Kerala has around 50000 handlooms both in the private sector and in over 750 cooperative societies provide employment to about 1.25 lakh weavers. Kerala State Handloom Weavers Cooperative Society (HANTEX), the apex organization of the cooperatives and Kerala State Handloom Development Corporation Ltd (HANVEEV) providing services (especially marketing) to individual weavers, are the principal development agencies assisting the Department of Handlooms and Textiles.

The handloom industry faces a serious crisis, owing to (i) competition from cheap power loom cloth from other states (ii) scarcity of quality yarn (iii) price escalation of yarn, dyes, chemicals and other raw materials (iv) the shrinking market for handlooms in Kerala (v) non-demand based production and inadequacy of new designs and (vi) inefficiencies in the system, particularly in the cooperative sector.

The Deen Dayal Hathkargha Prothsahan Yojana (DDHPY) introduced by the Government of India is a comprehensive scheme for the development of the handloom industry. The assistance provided by the Government of India is sometimes insufficient considering the wages and quality of living in Kerala and hence it may be supplemented by State schemes. Welfare schemes of the Government of India will also be popularized and implemented in the above manner.

The traditional industries in Kerala particularly coir, handlooms, khadi, bamboo-based, handicrafts, artisanal and village (cottage) industries etc. are plagued by problems of high cost production, low quality, absence of diversified product range, inappropriate technology and incapacity for professional marketing and export. Increased mechanization, large scale of production and global competition in quality and price pose the threat of massive redundancies in these high employment sectors of Kerala, which may result in poverty and social problems.

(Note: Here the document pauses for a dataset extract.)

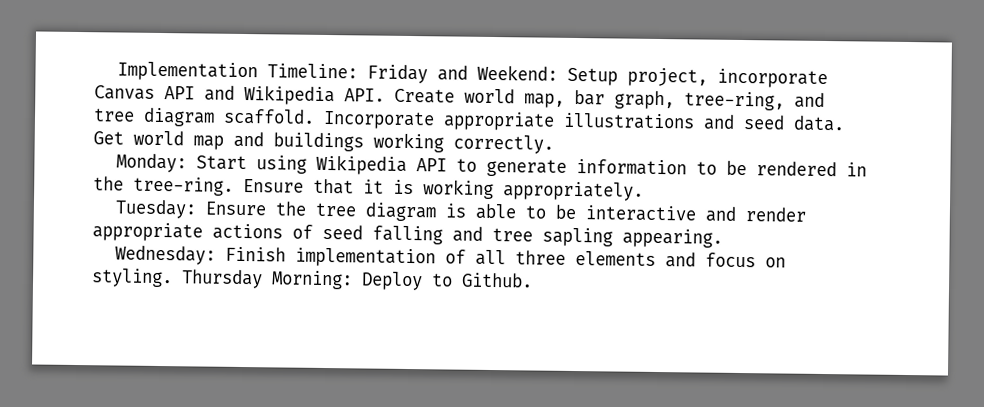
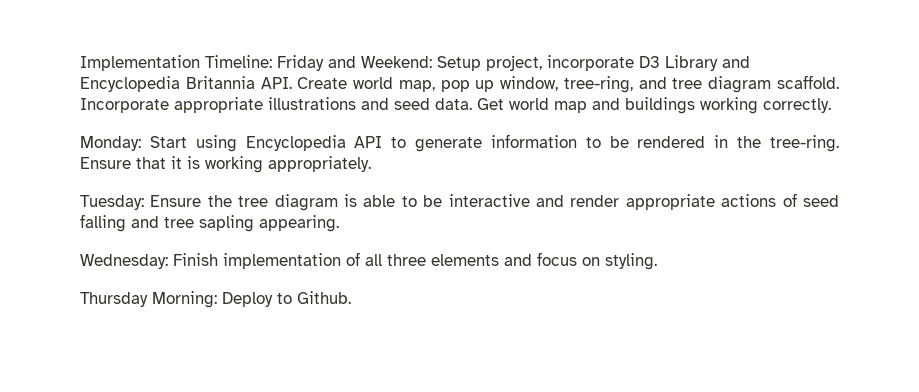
[94,85,335,106] Canvas API and Wikipedia -> [639,55,750,71] [80,76,255,92] D3 Library and Encyclopedia Britannia
[574,89,675,110] bar graph, -> [440,76,559,92] pop up window,
[316,154,408,175] Wikipedia -> [245,135,346,151] Encyclopedia
(173, 278) none -> (657, 261) //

To attract private sector investment badly needed in these sectors, a special scheme of investment subsidy with adequate incentives will be implemented, so that our reliance on cooperatives heavily dependents financially on the government for investment (often to the extent of 95% or more) will be reversed. Agencies created primarily as apex organizations and for marketing of traditional industry products like coir, handloom, khadi, cottage industry products, handicrafts etc. will be given programme funding rather than the non- conditional grants and share participation given in the past in order to avoid wastage of scarce Government resources on high overheads and to ensure delivery of their services (particularly marketing) in the most cost effective manner, using private sector finance and initiative at the retail level.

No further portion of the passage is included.